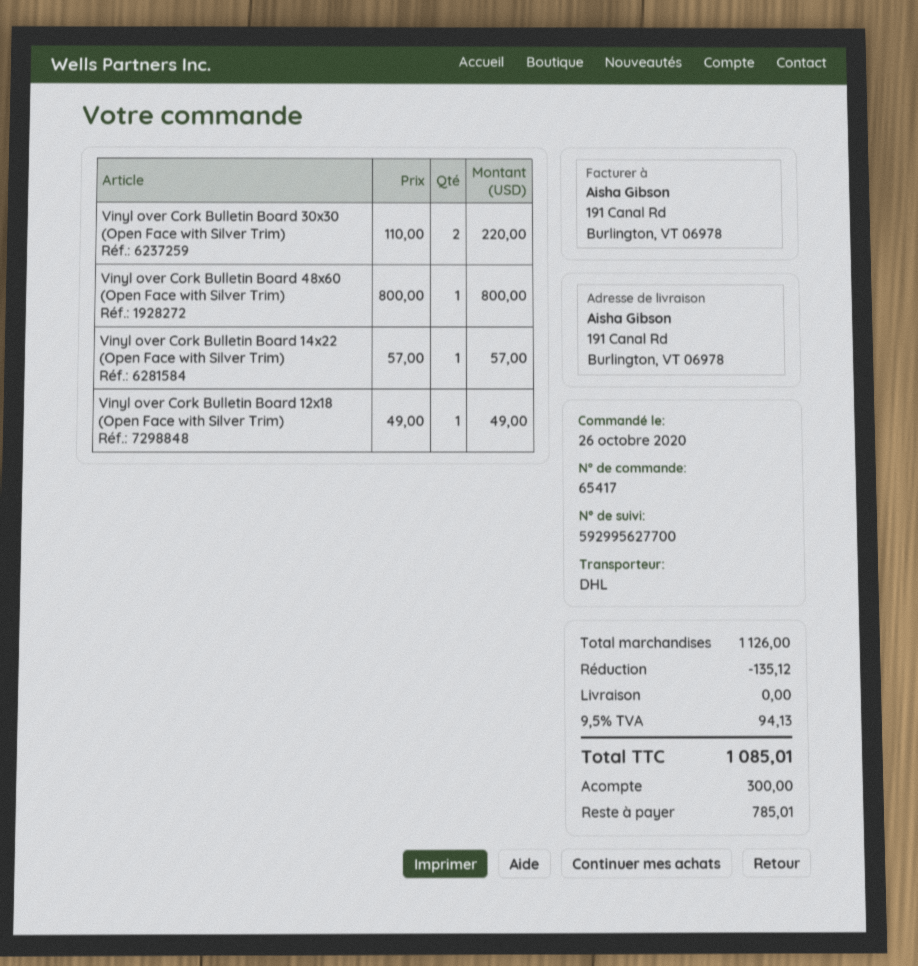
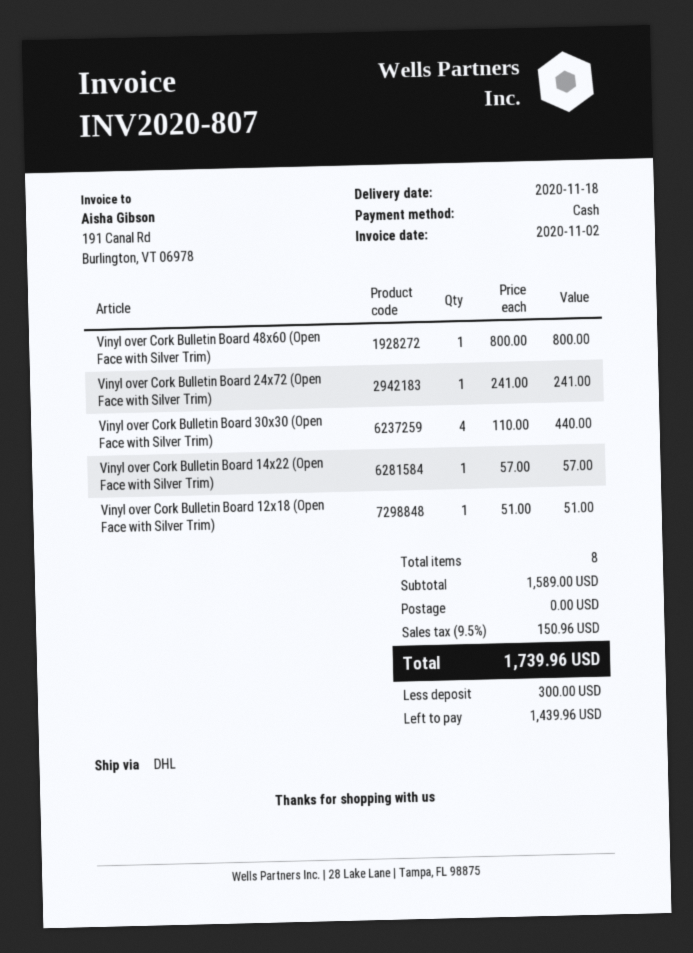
Vinyl over Cork Bulletin Board 30x30 (Open Face with Silver Trim): 2 x 110.00 = 220.00 -> 4 x 110.00 = 440.00
Vinyl over Cork Bulletin Board 12x18 (Open Face with Silver Trim): 1 x 49.00 = 49.00 -> 1 x 51.00 = 51.00
Vinyl over Cork Bulletin Board 24x72 (Open Face with Silver Trim): none -> 1 x 241.00 = 241.00
subtotal: 1126.00 -> 1589.00
discount: 135.12 -> none
tax: 9.5% = 94.13 -> 9.5% = 150.96
total: 1085.01 -> 1739.96
balance: 785.01 -> 1439.96

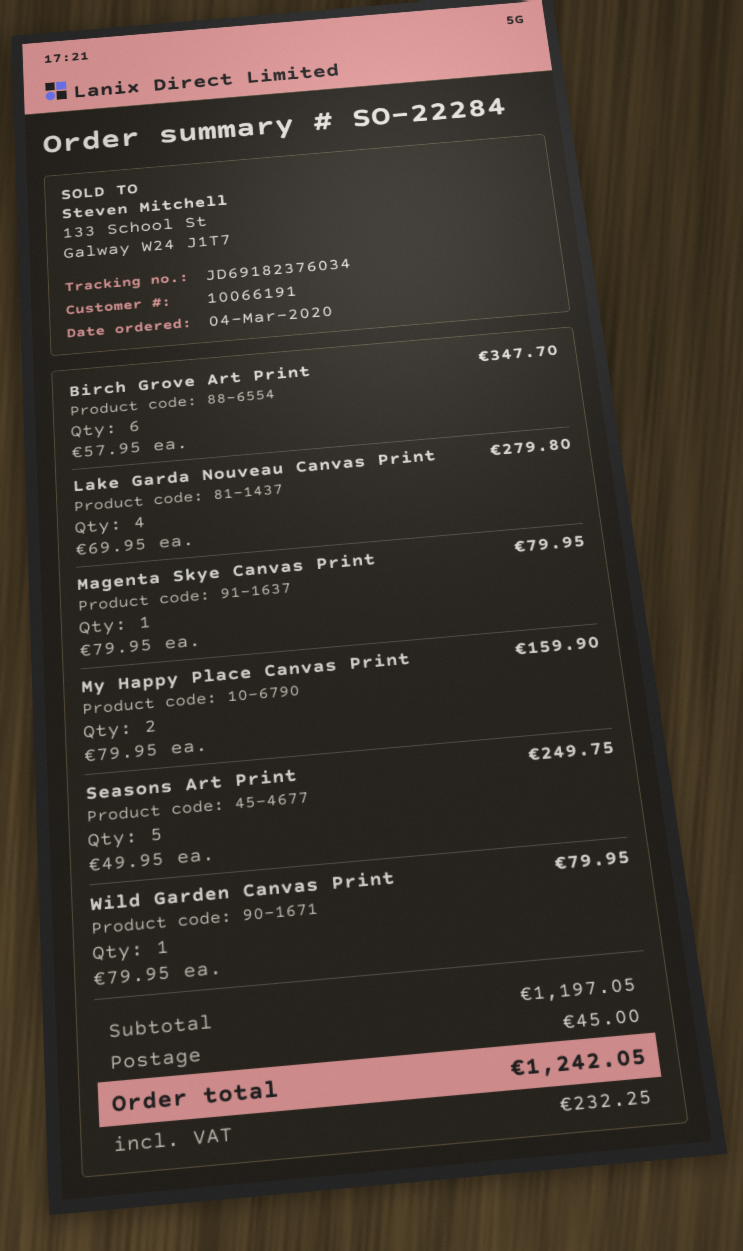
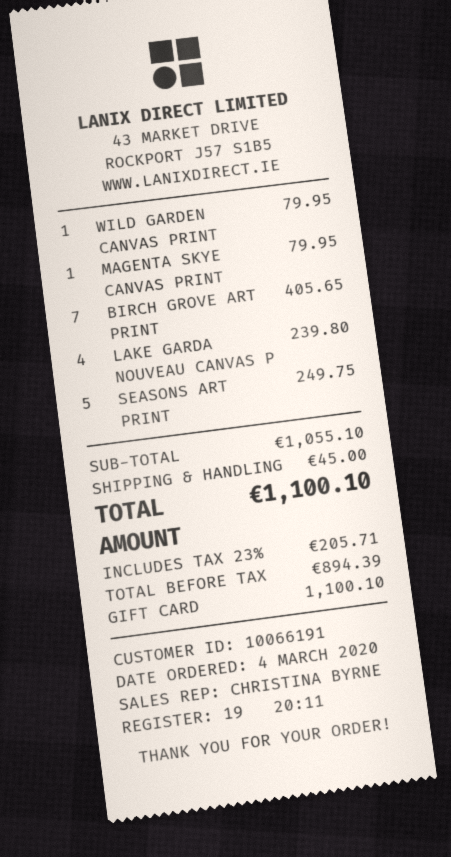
Birch Grove Art Print: 6 for 347.70 -> 7 for 405.65
Lake Garda Nouveau Canvas Print: 4 for 279.80 -> 4 for 239.80
My Happy Place Canvas Print: 2 for 159.90 -> none
subtotal: 1197.05 -> 1055.10
tax: 232.25 -> 205.71
total: 1242.05 -> 1100.10

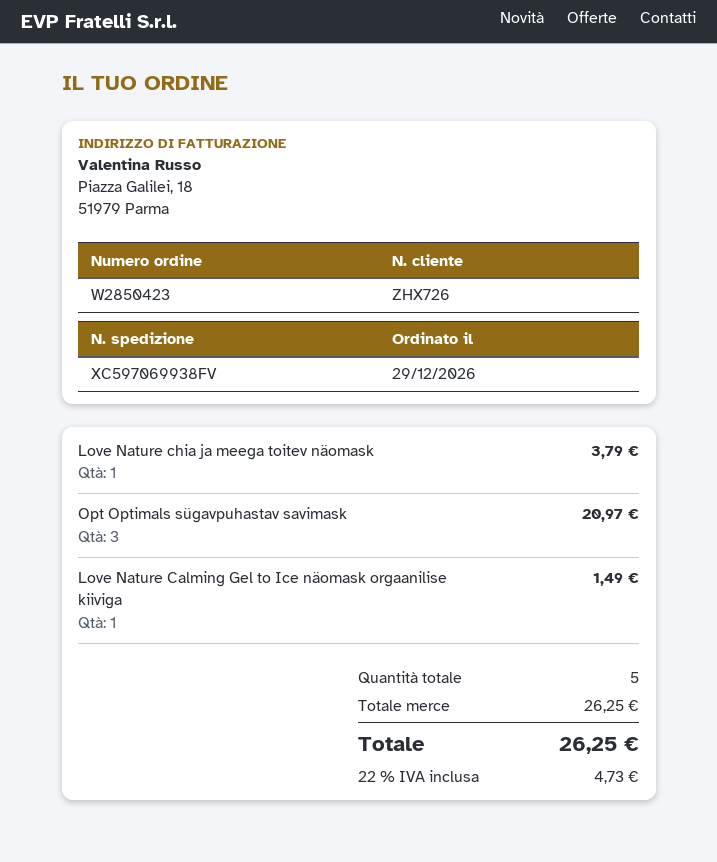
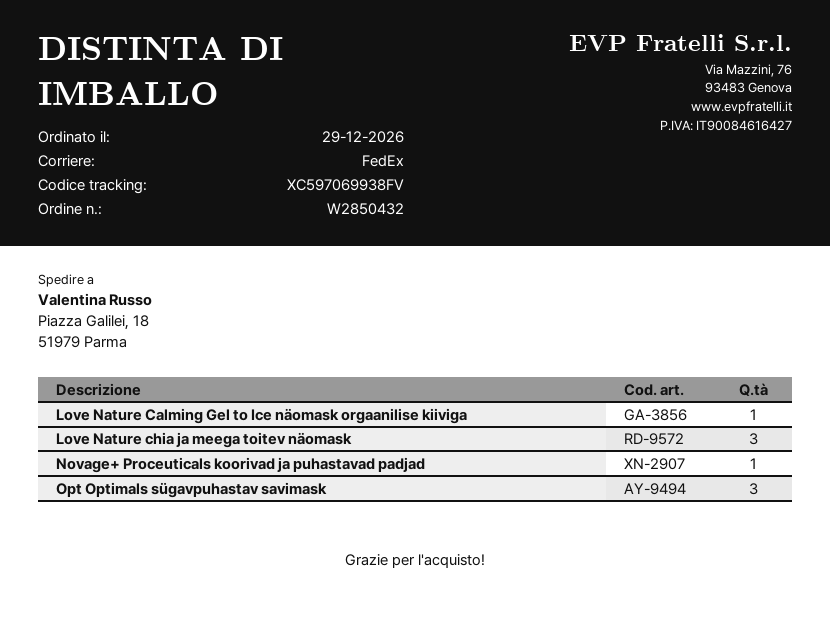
order number: W2850423 -> W2850432
Love Nature chia ja meega toitev näomask: 1 -> 3
Novage+ Proceuticals koorivad ja puhastavad padjad: none -> 1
• • • • • • •
* _Requirement_: Transcribe the material exactly, and leave out whatever pictures it holds.

* _Result of this task_:
Vinyl over Cork Bulletin Board 30x30 (Open Face with Silver Trim): 2 x 110.00 = 220.00 -> 4 x 110.00 = 440.00
Vinyl over Cork Bulletin Board 12x18 (Open Face with Silver Trim): 1 x 49.00 = 49.00 -> 1 x 51.00 = 51.00
Vinyl over Cork Bulletin Board 24x72 (Open Face with Silver Trim): none -> 1 x 241.00 = 241.00
subtotal: 1126.00 -> 1589.00
discount: 135.12 -> none
tax: 9.5% = 94.13 -> 9.5% = 150.96
total: 1085.01 -> 1739.96
balance: 785.01 -> 1439.96

Birch Grove Art Print: 6 for 347.70 -> 7 for 405.65
Lake Garda Nouveau Canvas Print: 4 for 279.80 -> 4 for 239.80
My Happy Place Canvas Print: 2 for 159.90 -> none
subtotal: 1197.05 -> 1055.10
tax: 232.25 -> 205.71
total: 1242.05 -> 1100.10

order number: W2850423 -> W2850432
Love Nature chia ja meega toitev näomask: 1 -> 3
Novage+ Proceuticals koorivad ja puhastavad padjad: none -> 1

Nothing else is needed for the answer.